- _Work order_
Say how many of the lines below include the word "ylab", and write nothing else.
-*-
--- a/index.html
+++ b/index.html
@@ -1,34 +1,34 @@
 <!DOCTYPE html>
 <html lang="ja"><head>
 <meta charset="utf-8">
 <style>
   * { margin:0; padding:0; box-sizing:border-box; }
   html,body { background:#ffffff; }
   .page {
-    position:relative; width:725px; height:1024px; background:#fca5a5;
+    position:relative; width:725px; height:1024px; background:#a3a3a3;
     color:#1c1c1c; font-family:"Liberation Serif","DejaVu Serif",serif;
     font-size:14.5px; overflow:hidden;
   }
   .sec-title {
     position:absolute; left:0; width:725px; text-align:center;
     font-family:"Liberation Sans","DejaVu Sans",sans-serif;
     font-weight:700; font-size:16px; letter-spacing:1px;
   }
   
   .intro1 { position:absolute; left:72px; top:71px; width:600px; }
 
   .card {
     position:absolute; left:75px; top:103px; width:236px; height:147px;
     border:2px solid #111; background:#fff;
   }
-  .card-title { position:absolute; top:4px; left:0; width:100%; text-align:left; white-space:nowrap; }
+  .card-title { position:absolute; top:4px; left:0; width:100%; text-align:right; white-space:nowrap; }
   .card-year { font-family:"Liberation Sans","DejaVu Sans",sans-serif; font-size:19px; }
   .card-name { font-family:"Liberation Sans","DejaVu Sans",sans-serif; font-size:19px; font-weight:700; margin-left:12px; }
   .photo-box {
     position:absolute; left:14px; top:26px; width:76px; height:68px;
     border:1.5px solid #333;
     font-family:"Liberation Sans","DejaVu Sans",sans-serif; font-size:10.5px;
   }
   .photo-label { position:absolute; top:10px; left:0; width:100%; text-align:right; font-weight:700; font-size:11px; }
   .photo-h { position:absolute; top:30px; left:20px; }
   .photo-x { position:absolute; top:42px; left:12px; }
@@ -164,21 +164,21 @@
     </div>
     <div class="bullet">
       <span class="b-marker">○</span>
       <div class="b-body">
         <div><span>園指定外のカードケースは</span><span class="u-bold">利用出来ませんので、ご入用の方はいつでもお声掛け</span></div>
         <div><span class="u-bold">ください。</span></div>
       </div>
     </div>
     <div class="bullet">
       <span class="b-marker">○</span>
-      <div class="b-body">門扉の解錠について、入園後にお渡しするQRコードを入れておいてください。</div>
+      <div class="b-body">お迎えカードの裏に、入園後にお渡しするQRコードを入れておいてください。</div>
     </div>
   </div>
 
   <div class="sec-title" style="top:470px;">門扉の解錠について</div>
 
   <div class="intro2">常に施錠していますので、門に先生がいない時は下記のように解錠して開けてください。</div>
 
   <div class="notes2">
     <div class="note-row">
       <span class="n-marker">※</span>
-*-
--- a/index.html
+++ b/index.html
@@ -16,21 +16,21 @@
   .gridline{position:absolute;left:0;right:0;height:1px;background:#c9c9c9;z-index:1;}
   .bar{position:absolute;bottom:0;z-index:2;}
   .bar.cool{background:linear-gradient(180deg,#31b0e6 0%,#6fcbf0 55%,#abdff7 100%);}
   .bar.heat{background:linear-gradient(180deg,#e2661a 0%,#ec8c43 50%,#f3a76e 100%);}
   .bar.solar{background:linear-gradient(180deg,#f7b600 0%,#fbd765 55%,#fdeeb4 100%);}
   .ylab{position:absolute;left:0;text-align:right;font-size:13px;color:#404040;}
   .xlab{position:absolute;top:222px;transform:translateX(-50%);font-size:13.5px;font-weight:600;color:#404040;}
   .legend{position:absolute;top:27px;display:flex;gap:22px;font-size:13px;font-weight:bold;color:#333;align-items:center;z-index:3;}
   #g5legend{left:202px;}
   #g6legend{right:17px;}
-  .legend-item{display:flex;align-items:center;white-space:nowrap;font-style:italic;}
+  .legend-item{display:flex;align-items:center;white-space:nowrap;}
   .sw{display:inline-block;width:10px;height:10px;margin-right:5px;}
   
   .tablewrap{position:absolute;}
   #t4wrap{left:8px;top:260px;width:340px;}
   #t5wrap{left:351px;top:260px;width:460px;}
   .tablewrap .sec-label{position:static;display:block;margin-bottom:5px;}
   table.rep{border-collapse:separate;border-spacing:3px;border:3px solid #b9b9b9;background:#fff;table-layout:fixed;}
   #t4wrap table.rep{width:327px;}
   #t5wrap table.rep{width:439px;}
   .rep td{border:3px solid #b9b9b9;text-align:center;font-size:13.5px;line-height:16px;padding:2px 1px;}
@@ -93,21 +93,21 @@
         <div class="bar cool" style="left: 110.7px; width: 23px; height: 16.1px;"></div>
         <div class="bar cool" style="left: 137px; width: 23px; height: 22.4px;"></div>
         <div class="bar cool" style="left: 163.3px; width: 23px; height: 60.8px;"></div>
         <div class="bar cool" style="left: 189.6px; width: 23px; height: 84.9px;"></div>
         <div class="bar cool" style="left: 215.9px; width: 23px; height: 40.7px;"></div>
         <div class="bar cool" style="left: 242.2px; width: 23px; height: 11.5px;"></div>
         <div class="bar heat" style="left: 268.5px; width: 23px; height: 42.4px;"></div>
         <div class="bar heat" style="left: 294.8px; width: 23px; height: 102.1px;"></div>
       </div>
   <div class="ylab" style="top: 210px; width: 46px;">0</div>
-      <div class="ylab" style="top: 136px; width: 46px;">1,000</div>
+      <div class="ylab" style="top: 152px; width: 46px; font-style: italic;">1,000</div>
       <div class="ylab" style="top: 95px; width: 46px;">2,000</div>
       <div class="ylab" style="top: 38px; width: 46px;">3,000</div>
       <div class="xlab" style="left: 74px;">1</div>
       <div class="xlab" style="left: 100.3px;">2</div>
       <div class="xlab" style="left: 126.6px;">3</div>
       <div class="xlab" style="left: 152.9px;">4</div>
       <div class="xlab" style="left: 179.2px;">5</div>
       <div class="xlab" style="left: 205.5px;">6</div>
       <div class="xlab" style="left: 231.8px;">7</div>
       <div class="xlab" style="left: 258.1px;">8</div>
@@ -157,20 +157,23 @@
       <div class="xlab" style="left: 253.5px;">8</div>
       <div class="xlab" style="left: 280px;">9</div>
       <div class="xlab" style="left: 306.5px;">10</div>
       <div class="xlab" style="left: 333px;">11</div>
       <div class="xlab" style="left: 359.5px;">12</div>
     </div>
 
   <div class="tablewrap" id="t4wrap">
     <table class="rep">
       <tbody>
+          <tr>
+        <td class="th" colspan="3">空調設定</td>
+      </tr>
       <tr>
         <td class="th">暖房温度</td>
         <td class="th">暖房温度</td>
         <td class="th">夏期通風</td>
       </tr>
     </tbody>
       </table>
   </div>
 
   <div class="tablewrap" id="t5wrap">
-*-
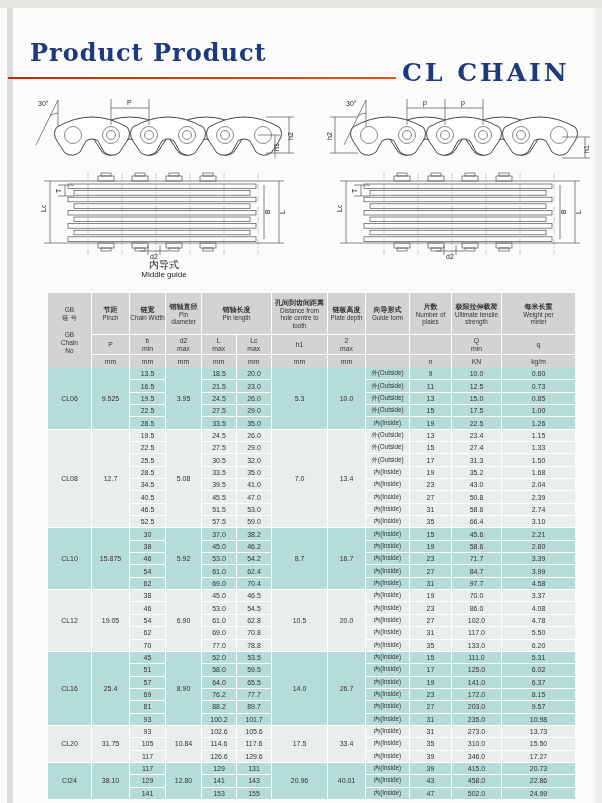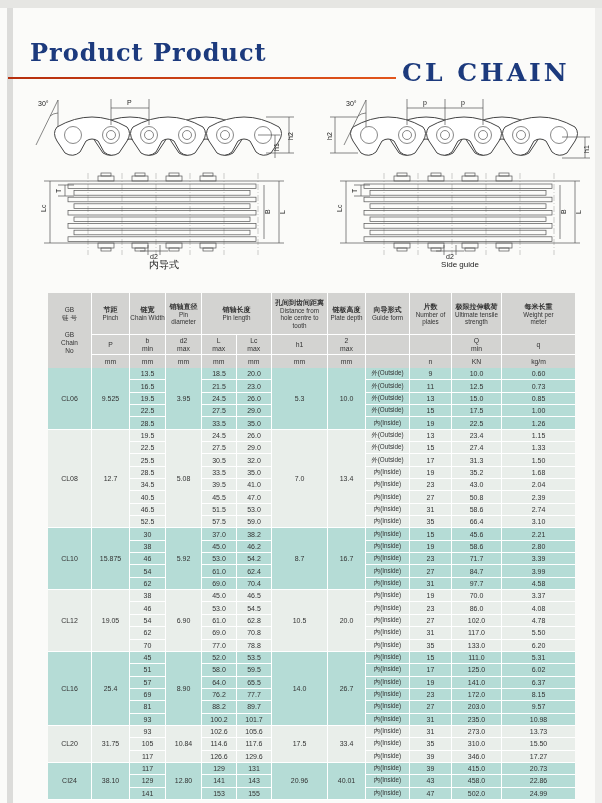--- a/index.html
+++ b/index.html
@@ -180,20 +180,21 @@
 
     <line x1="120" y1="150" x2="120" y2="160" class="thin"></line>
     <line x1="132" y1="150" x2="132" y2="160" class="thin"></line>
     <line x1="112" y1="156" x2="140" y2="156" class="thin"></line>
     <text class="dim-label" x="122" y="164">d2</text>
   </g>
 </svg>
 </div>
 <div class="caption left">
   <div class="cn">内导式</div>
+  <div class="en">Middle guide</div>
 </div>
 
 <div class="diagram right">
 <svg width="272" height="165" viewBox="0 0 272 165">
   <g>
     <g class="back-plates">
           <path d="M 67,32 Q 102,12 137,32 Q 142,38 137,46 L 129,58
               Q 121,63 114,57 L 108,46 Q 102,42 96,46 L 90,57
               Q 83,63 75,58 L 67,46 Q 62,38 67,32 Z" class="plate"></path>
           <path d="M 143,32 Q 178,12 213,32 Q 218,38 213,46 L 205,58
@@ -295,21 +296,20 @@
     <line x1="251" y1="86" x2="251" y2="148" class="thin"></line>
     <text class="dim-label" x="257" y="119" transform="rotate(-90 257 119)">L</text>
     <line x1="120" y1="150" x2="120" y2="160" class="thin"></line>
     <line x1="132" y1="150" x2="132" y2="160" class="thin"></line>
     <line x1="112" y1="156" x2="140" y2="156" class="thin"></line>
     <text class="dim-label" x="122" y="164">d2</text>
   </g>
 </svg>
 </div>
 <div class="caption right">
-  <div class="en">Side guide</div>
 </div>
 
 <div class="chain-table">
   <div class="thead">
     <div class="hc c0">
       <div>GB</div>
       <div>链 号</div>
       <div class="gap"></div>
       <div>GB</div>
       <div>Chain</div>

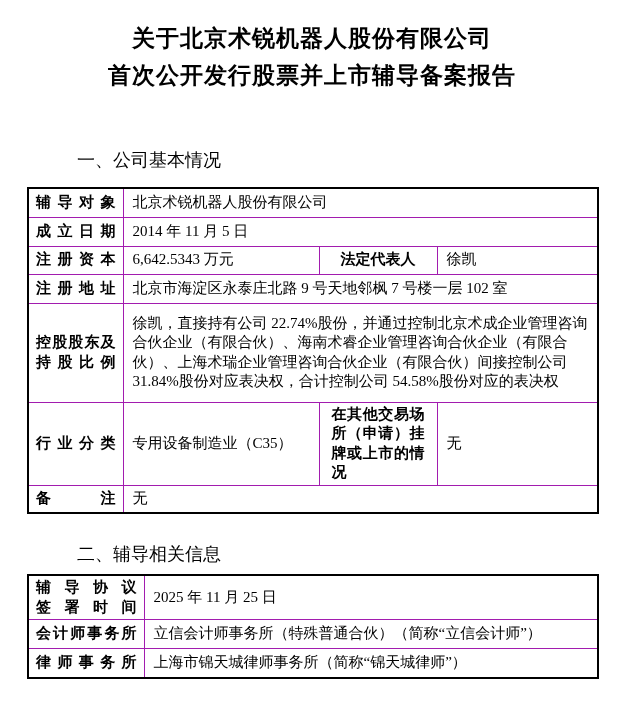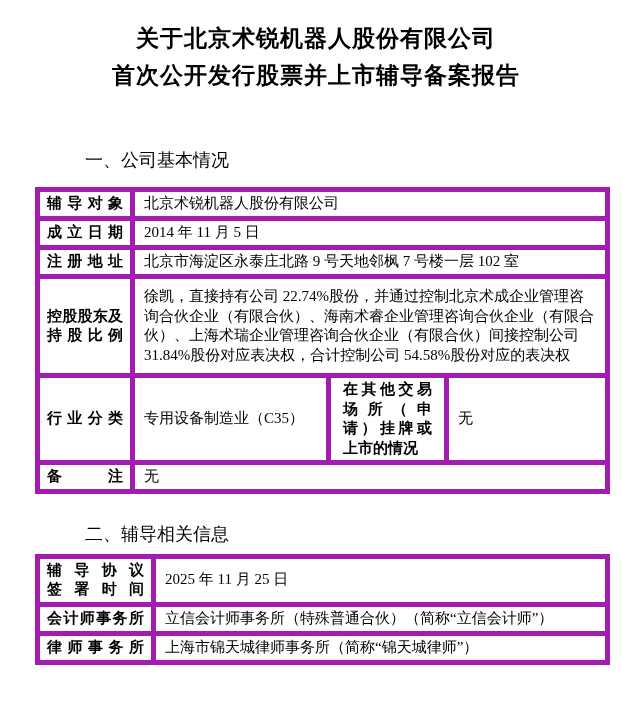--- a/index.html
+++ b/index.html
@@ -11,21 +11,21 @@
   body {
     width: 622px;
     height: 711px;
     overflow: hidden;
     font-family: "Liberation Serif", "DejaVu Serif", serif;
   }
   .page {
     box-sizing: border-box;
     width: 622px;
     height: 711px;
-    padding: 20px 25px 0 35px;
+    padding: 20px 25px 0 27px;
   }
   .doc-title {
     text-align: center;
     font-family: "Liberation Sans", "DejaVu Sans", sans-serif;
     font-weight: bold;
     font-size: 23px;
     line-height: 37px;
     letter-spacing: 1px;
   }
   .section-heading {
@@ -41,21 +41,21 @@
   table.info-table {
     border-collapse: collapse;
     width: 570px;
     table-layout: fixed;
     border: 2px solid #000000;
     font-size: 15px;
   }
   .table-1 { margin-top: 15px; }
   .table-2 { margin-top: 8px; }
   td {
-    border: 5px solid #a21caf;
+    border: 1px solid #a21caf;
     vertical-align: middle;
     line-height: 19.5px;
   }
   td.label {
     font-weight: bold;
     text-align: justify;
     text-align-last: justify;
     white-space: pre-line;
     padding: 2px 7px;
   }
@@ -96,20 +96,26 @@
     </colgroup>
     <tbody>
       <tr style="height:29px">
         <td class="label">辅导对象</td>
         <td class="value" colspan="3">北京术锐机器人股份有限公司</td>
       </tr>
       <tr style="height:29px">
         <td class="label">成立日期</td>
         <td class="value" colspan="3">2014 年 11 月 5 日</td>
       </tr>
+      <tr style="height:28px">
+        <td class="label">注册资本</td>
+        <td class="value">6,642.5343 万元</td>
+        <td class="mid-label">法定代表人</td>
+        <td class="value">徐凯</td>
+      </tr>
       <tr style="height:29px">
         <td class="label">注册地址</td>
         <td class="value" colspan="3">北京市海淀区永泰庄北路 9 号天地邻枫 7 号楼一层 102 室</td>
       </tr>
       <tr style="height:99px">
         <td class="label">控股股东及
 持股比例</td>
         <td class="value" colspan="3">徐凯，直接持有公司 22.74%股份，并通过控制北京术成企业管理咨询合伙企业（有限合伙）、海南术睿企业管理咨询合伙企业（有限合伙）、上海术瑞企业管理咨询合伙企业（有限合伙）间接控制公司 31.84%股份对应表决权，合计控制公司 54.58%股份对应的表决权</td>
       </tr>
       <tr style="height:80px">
-*-
- _Answer area_
6